ASSIGNMENT. Check each line of the material for "step" and report how many lines have it, with nothing added.

RECORDED INFORMATION.
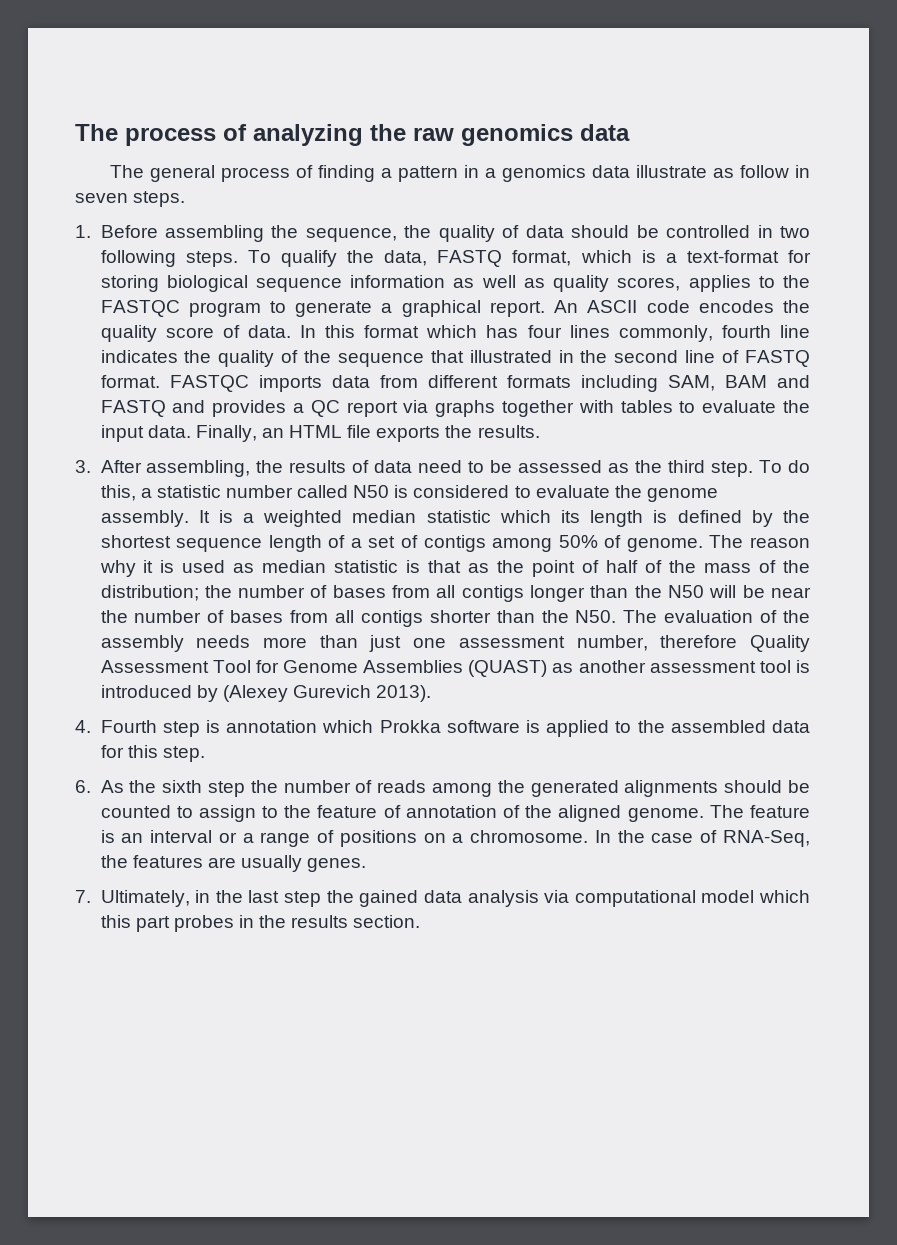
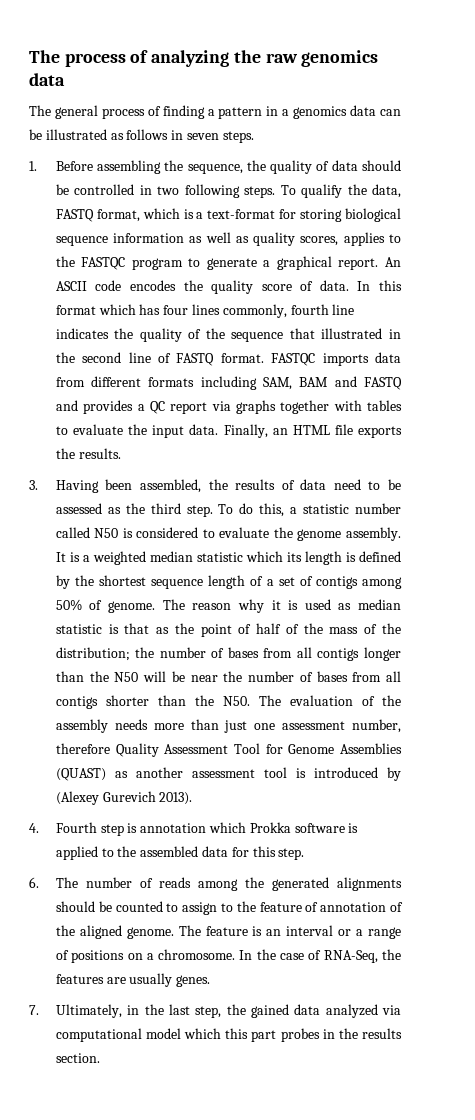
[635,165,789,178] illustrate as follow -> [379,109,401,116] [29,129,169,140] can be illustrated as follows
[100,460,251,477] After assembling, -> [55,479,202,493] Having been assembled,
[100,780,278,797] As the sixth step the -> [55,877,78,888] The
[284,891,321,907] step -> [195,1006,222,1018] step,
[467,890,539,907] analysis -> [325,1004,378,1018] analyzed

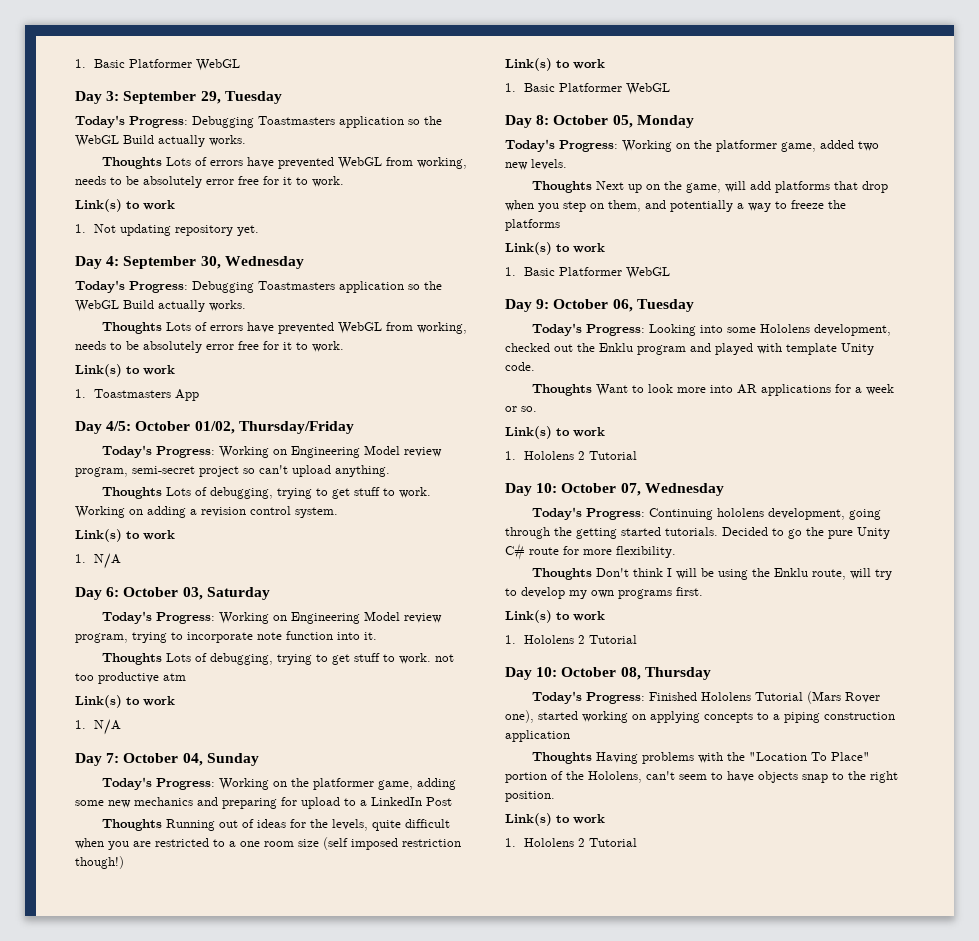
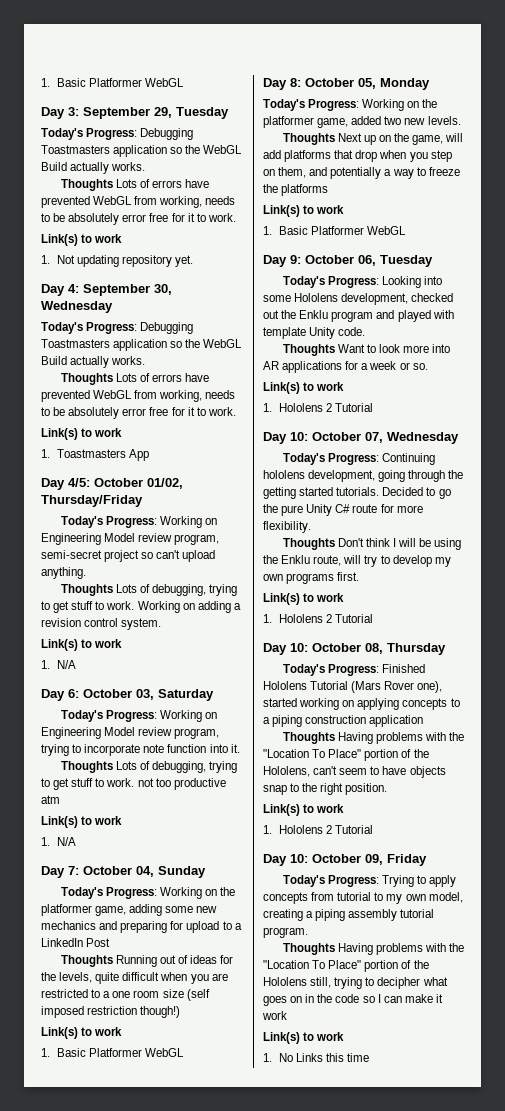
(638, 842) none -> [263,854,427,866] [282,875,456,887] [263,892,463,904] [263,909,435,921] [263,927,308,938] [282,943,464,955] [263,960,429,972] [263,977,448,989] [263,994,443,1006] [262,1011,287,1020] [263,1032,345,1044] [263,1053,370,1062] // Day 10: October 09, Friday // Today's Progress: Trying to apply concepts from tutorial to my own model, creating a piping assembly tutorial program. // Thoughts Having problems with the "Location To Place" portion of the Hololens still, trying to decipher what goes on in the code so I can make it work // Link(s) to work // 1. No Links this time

OUTPUT FOR THIS EXERCISE. 2